Nothing but the lines from the one containing "text: πρακτικό ->" through the end of the material should be restated, and each exactly.
________
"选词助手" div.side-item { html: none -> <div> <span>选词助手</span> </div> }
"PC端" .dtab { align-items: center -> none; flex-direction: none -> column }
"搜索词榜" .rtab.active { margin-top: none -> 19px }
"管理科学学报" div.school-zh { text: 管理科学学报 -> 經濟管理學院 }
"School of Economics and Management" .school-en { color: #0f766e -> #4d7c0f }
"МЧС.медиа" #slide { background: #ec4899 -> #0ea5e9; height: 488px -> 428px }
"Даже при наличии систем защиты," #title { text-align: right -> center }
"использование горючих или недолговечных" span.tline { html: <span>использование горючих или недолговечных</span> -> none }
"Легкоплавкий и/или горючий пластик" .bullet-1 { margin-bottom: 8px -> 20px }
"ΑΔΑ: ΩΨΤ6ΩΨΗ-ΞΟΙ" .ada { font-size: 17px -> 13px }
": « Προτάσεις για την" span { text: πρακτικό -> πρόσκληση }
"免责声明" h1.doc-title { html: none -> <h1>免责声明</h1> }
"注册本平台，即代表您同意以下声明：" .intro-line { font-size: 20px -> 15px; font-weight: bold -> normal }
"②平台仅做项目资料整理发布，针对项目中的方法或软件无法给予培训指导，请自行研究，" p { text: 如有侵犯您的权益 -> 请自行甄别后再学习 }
________
PROBLEM SOLUTION.
": « Προτάσεις για την" span { text: πρακτικό -> πρόσκληση }
"免责声明" h1.doc-title { html: none -> <h1>免责声明</h1> }
"注册本平台，即代表您同意以下声明：" .intro-line { font-size: 20px -> 15px; font-weight: bold -> normal }
"②平台仅做项目资料整理发布，针对项目中的方法或软件无法给予培训指导，请自行研究，" p { text: 如有侵犯您的权益 -> 请自行甄别后再学习 }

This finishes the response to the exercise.